Le bureau du procureur d’Atacama a demandé à la Cour d’appel de Copiapó la levée de l’immunité du député Jaime Mulet (RSVF). Ce, dans le cadre de l’enquête contre le parlementaire pour le délit de corruption passive.

Le ministère public mène une enquête pour les délits de corruption et de corruption, liés à un contrat de transaction signé par Minera Candelaria et la municipalité de Tierra Amarilla -lorsque Mulet conseillait le maire de la commune, Osvaldo Delgado-, dans le cadre des conflits environnementaux survenus dans cette localité.

L’audience d’officialisation de Mulet a été reportée trois fois. Lors de la dernière -qui aurait lieu le 5 avril 2022-, le député ne s’est pas présenté. Sa défense a fait allusion au fait qu’il se présenterait une fois sorti du tribunal.

Devant ce refus, le parquet a demandé la levée de l’immunité de Mulet, « afin de contraindre le parlementaire à comparaître à l’audience de formalisation et ainsi éviter que ladite enquête ne continue à se dilater de manière injustifiée », a indiqué le parquet dans un communiqué. déclaration.

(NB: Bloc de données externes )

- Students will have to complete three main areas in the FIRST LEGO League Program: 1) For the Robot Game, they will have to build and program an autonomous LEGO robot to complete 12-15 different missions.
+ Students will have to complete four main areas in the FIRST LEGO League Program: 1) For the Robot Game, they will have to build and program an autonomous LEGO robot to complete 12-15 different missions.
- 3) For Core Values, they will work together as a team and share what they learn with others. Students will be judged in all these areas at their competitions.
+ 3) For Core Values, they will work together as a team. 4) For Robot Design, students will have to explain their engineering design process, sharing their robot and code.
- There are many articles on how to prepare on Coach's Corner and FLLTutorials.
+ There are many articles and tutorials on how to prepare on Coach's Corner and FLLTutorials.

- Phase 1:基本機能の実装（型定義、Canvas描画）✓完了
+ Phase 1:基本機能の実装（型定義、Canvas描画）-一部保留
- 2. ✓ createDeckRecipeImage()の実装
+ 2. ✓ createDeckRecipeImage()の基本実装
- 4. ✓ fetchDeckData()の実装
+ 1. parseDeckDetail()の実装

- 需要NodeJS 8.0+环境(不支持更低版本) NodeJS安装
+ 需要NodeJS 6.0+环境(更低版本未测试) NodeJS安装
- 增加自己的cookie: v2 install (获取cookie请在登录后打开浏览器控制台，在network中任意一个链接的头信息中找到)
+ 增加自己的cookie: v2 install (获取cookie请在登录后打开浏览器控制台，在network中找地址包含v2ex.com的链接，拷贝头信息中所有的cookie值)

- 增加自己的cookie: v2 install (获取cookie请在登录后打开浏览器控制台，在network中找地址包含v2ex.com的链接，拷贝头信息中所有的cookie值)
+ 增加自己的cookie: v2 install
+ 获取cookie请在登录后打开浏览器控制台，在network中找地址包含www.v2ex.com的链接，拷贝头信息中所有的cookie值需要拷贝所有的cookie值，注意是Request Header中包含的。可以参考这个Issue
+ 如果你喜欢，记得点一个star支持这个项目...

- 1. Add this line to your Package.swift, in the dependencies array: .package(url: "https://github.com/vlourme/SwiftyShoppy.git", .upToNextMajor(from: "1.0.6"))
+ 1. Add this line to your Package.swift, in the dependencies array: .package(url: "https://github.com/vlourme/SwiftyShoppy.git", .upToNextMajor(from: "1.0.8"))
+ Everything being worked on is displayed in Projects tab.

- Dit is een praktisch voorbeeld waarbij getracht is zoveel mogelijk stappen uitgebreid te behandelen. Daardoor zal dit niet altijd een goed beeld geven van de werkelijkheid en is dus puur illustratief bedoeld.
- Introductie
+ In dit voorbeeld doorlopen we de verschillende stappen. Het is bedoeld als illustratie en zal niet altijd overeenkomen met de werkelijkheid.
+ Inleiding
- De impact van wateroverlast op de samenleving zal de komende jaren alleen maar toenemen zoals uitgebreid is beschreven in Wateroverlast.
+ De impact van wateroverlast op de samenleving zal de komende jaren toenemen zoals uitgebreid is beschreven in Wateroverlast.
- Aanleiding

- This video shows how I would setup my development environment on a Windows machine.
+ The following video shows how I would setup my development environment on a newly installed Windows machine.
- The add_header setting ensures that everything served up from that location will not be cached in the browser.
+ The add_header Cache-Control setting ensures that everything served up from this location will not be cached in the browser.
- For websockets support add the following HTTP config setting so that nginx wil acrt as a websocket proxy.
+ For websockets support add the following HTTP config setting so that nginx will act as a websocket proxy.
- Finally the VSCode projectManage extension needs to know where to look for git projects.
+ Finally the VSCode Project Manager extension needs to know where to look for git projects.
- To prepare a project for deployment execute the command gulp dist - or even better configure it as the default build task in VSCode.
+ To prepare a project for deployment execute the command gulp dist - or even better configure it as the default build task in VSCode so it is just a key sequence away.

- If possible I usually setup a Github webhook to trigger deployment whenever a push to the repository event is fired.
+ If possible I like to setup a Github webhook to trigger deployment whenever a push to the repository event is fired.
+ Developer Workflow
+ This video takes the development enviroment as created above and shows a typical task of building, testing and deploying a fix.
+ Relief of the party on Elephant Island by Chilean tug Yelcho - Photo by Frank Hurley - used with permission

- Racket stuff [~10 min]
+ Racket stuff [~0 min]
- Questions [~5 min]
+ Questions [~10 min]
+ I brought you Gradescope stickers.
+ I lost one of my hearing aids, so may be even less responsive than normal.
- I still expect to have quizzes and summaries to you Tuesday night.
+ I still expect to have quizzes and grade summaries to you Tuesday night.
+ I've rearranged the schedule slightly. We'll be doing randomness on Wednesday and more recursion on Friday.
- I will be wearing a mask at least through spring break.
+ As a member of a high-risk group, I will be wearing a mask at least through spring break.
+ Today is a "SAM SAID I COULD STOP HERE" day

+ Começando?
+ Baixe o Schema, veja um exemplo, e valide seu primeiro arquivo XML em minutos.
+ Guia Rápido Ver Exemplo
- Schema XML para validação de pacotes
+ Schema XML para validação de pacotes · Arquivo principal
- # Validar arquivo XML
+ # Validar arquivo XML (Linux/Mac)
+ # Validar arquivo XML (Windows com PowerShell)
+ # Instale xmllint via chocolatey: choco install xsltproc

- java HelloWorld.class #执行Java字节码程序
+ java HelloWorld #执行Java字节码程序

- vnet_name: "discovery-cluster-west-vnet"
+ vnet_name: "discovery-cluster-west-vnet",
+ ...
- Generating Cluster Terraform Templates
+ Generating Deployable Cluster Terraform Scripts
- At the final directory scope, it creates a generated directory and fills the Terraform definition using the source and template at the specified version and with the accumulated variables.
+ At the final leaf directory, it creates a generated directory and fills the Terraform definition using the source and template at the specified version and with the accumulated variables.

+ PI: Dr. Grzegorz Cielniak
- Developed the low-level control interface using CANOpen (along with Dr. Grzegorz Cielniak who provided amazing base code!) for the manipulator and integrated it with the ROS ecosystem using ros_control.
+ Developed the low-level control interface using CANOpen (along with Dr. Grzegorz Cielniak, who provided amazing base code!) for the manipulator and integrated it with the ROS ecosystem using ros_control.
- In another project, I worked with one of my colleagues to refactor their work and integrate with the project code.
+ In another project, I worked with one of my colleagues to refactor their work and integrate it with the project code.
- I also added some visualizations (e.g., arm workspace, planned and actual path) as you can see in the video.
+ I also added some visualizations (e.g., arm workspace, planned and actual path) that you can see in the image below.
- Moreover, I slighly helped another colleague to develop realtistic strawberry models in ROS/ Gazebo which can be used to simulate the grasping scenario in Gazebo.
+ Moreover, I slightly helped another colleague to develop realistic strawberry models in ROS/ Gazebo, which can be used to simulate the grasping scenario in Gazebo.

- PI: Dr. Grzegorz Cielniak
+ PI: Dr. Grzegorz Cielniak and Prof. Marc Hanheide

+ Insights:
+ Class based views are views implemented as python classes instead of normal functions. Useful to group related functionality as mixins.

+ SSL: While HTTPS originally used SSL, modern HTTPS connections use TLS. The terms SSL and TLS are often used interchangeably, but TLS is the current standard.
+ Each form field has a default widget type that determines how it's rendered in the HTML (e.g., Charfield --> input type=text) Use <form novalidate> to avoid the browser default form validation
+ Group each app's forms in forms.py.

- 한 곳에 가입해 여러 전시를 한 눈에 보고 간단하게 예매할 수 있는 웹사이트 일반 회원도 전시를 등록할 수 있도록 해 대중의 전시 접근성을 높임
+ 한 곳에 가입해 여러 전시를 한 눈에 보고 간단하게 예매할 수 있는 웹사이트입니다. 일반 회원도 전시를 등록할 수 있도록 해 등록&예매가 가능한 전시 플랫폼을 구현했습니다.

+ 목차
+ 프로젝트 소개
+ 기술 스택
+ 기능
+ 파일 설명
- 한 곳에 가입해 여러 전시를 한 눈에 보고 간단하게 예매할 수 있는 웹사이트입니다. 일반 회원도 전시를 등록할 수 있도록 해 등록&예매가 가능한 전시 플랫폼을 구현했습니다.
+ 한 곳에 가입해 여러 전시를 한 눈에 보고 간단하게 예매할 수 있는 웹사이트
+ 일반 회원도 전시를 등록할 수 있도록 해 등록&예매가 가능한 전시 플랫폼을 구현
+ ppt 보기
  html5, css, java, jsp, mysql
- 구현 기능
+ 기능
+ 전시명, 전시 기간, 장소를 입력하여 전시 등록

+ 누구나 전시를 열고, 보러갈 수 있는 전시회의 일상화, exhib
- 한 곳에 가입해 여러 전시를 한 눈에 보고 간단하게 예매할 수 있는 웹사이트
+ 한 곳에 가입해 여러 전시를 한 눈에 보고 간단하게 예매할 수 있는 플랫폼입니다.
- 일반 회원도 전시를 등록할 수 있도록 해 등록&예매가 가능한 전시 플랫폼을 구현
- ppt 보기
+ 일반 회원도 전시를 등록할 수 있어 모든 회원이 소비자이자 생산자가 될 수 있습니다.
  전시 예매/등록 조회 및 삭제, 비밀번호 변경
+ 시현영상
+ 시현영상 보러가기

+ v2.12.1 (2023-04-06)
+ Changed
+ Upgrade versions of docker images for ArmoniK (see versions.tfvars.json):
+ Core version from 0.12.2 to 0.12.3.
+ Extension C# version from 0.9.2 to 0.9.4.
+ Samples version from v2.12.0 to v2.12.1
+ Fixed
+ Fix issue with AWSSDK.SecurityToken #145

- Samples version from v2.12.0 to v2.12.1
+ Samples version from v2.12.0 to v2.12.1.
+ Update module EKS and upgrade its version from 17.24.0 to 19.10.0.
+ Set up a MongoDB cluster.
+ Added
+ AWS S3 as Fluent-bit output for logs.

« Au cours de l’enquête en cours, il a été possible d’officialiser et d’obtenir des mesures conservatoires contre plusieurs des personnes accusées des crimes enquêtés, à la seule exception du Député Mulet, pour avoir refusé d’assister à l’audience d’officialisation en cours », a ajouté le persécuteur. entité.

Le cas

Selon le bureau du procureur, l’ancien maire de Tierra Amarilla Osvaldo Delgado (décédé), arrangé et conseillé par les avocats Jaime Mulet (aujourd’hui député), Ramón Briones Oui Hernan Bosselina demandé et accepté, en violation des devoirs du poste, le paiement d’avantages économiques pour la municipalité et des tiers, de la société contractuelle Minera Candelaria, acceptant un contrat de transaction sur les dommages environnementaux, en violation de la loi.

Dans ledit contrat, la commune a renoncé ou n’a pas persévéré dans l’action en réparation des dommages environnementaux causés dans la commune par la société minière ; il s’est engagé à notifier à l’OCDE par l’intermédiaire du ministère des Affaires étrangères que les parties étaient parvenues à un accord ; déclarer et reconnaître sans réserve l’inexistence de dommages environnementaux allégués dans des poursuites, des plaintes ou des actions existantes sur la base d’une nouvelle étude dans laquelle il a été indiqué que de tels dommages n’existaient pas ou n’avaient pas été causés par Candelaria.

Pour le parquet, la conduite affichée par l’équipe d’avocats composée de Mulet, Briones et Bosselin a abouti à exhorter conjointement l’ancien maire Quevedo à accepter des avantages économiques pour des tiers en échange d’un manquement aux devoirs de sa fonction.

Pour le ministère public, les trois ont activement collaboré à la conduite du maire en ayant un rôle déterminant dans leurs propres actes dans la négociation et la rédaction de cette transaction illégale.

L’avantage économique demandé par l’ancien maire, après avis de l’équipe d’avocats précitée, atteint la somme de 7 millions de dollars, dont 3 millions de dollars sont restés dans les coffres municipaux et les 4 millions de dollars restants, au nom de la municipalité, mais sans passer par les caisses municipales, elles servaient à payer les honoraires des conseillers et avocats Briones et Bosselin.